#### [Task directions]
Find how many lines of the listing include the string "core", and report only that figure.

⁂

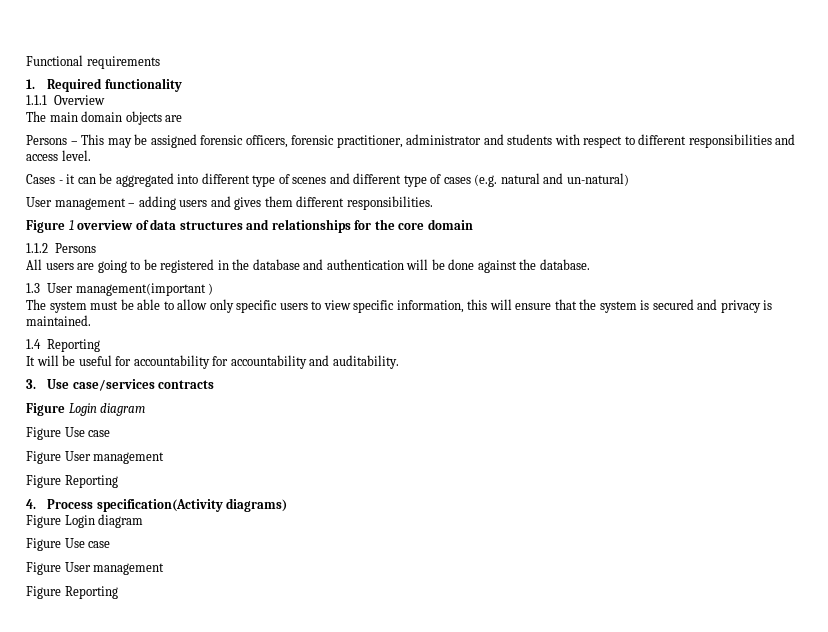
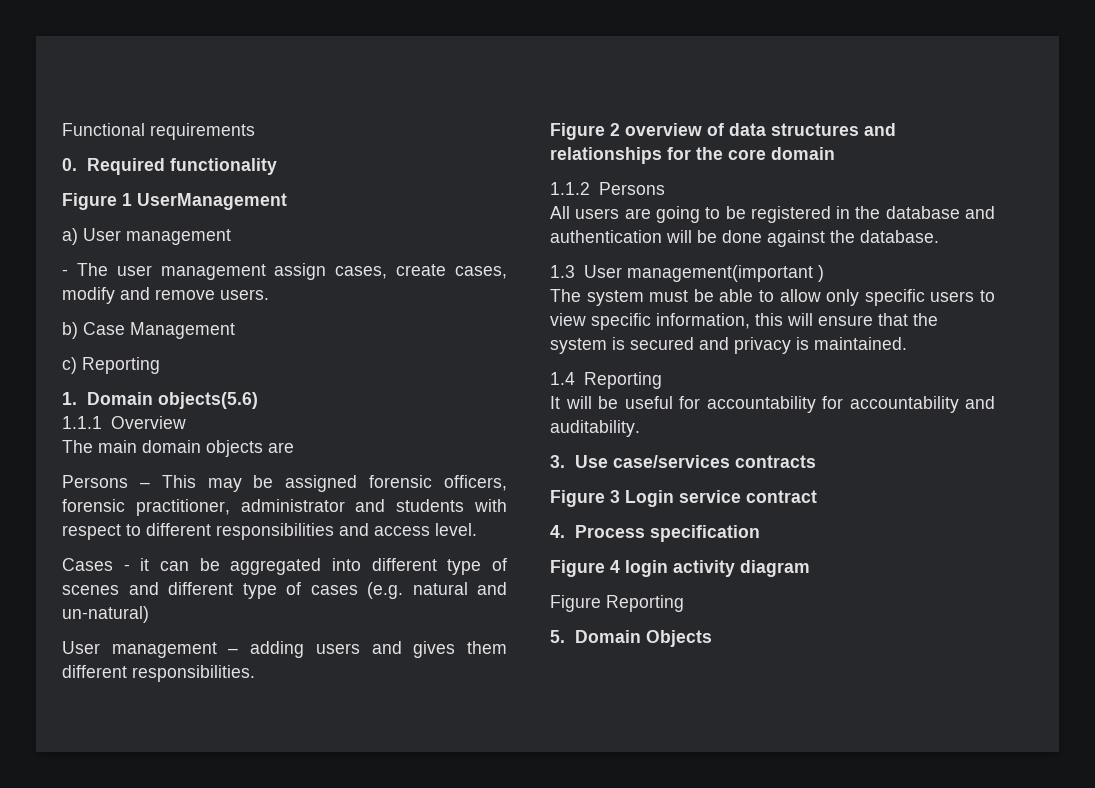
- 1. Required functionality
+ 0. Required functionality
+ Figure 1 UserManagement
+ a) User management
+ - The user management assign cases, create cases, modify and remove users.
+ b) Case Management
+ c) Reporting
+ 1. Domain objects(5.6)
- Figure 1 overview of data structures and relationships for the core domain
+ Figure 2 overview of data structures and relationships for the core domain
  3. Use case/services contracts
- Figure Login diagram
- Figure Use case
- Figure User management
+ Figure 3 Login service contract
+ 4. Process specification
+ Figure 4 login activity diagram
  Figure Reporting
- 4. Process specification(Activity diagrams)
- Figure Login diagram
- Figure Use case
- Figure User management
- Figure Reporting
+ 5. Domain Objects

⁂

#### [Answer area]
2